The week-long Jewish festival, also known in Hebrew as the "holiday of freedom", celebrates the Israelites' liberation from Egyptian slavery, as told in the Bible.

Passover is traditionally observed with a seder: a holiday feast when families eat symbolic foods and read the Haggadah.

The more than millennium-old text recounts the Exodus and Jewish people's ties, and their yearning to return, to the Holy Land.

For many this year, Passover will be stained by absence and anguish; particularly the relatives of the hostages, grieving families and more than 120,000 Israelis displaced from their homes in the north and south of the country because of the war in the Gaza Strip.

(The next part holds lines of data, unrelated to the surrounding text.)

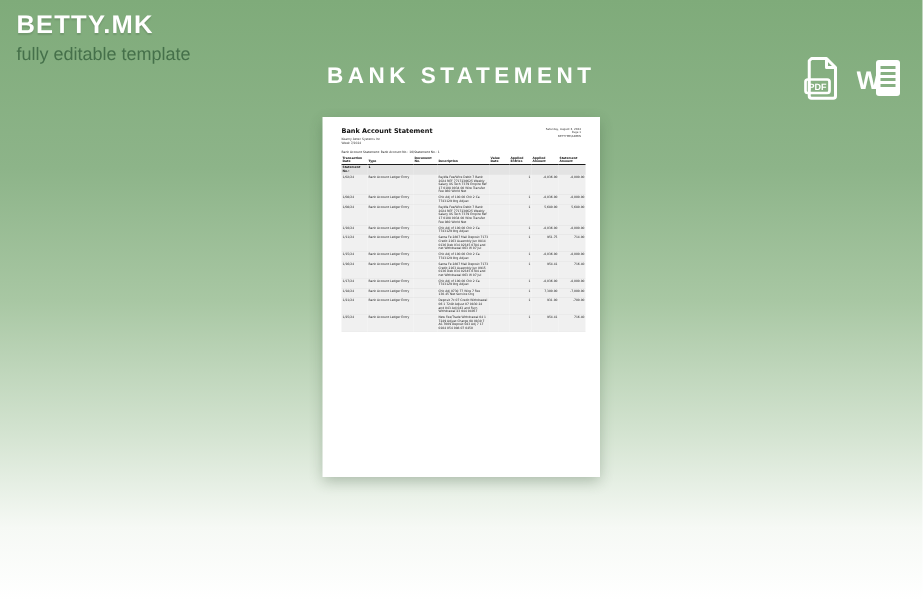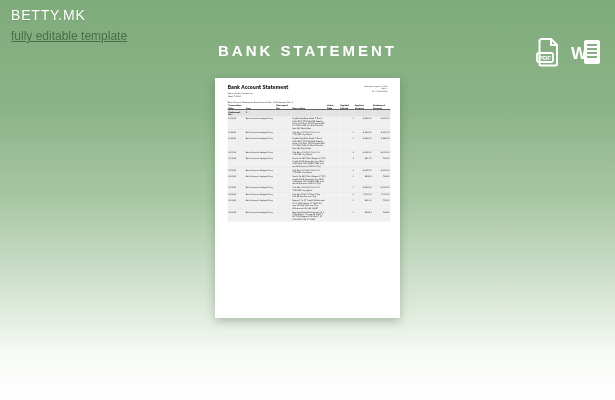--- a/index.html
+++ b/index.html
@@ -9,7 +9,7 @@
     font-family:"Liberation Sans","DejaVu Sans",sans-serif;
   }
   
-  .logo{position:absolute;left:11px;top:7px;color:#fff;font-weight:400;font-size:14px;letter-spacing:.8px;text-shadow:0 1px 1px rgba(0,0,0,.12);}
+  .logo{position:absolute;left:11px;top:7px;color:#fff;font-weight:700;font-size:17px;letter-spacing:.8px;text-shadow:0 1px 1px rgba(0,0,0,.12);}
   .tagline{position:absolute;left:11px;top:29px;color:#45704a;font-size:12px;text-decoration:underline;}
   .page-title{position:absolute;left:50%;top:10px;transform:translateX(-50%);color:#fff;font-weight:700;font-size:15px;letter-spacing:3px;white-space:nowrap;margin-top:32px;}
   .dl-icons{position:absolute;top:37px;right:13px;display:flex;gap:10px;align-items:flex-end;}

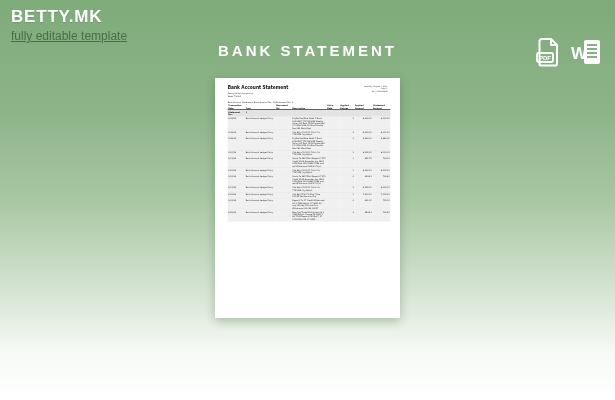--- a/index.html
+++ b/index.html
@@ -10,7 +10,7 @@
   }
   
   .logo{position:absolute;left:11px;top:7px;color:#fff;font-weight:700;font-size:17px;letter-spacing:.8px;text-shadow:0 1px 1px rgba(0,0,0,.12);}
-  .tagline{position:absolute;left:11px;top:29px;color:#45704a;font-size:12px;text-decoration:underline;}
+  .tagline{position:absolute;left:11px;top:29px;color:#45704a;font-size:12px;}
   .page-title{position:absolute;left:50%;top:10px;transform:translateX(-50%);color:#fff;font-weight:700;font-size:15px;letter-spacing:3px;white-space:nowrap;margin-top:32px;}
   .dl-icons{position:absolute;top:37px;right:13px;display:flex;gap:10px;align-items:flex-end;}
   .dl-icons svg{display:block;cursor:pointer;}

- 'How can we celebrate?' -

Over the past few days, Israeli Jews have been making preparations for the holiday: fastidious house cleaning, burning leavened goods eschewed during Passover, and copious food shopping.

But the holiday mood has been dampened by more than six months of war in Gaza, with many Israelis serving in the military away from home.

Above all, the continuing captivity of 129 hostages abducted by Palestinian militants on October 7 has cast a pall over Passover.

For many relatives of the captives, this Passover will not be joyous.

- 'Wander in the desert' -

Many families will mark Passover away from home, driven out by fighting between Israel and Hamas and Hezbollah that has turned northern and southern border communities into ghost towns.

Around 60,000 Israelis from the north and almost an equal number from southern Israel remain internally displaced, according to official figures.

Hotels still house more than 26,000 displaced, many of whom will hold seders there.

Nisan Zeevi, an entrepreneur from Kfar Giladi kibbutz near the Lebanese border, said his family has been "uprooted from our homes" for more than half a year.

Political leaders have given them no hint as to when they might return, he said.

"We're not celebrating Passover in a normal way," Zeevi said. Like the biblical Israelites, he added, this year they will "wander in the desert".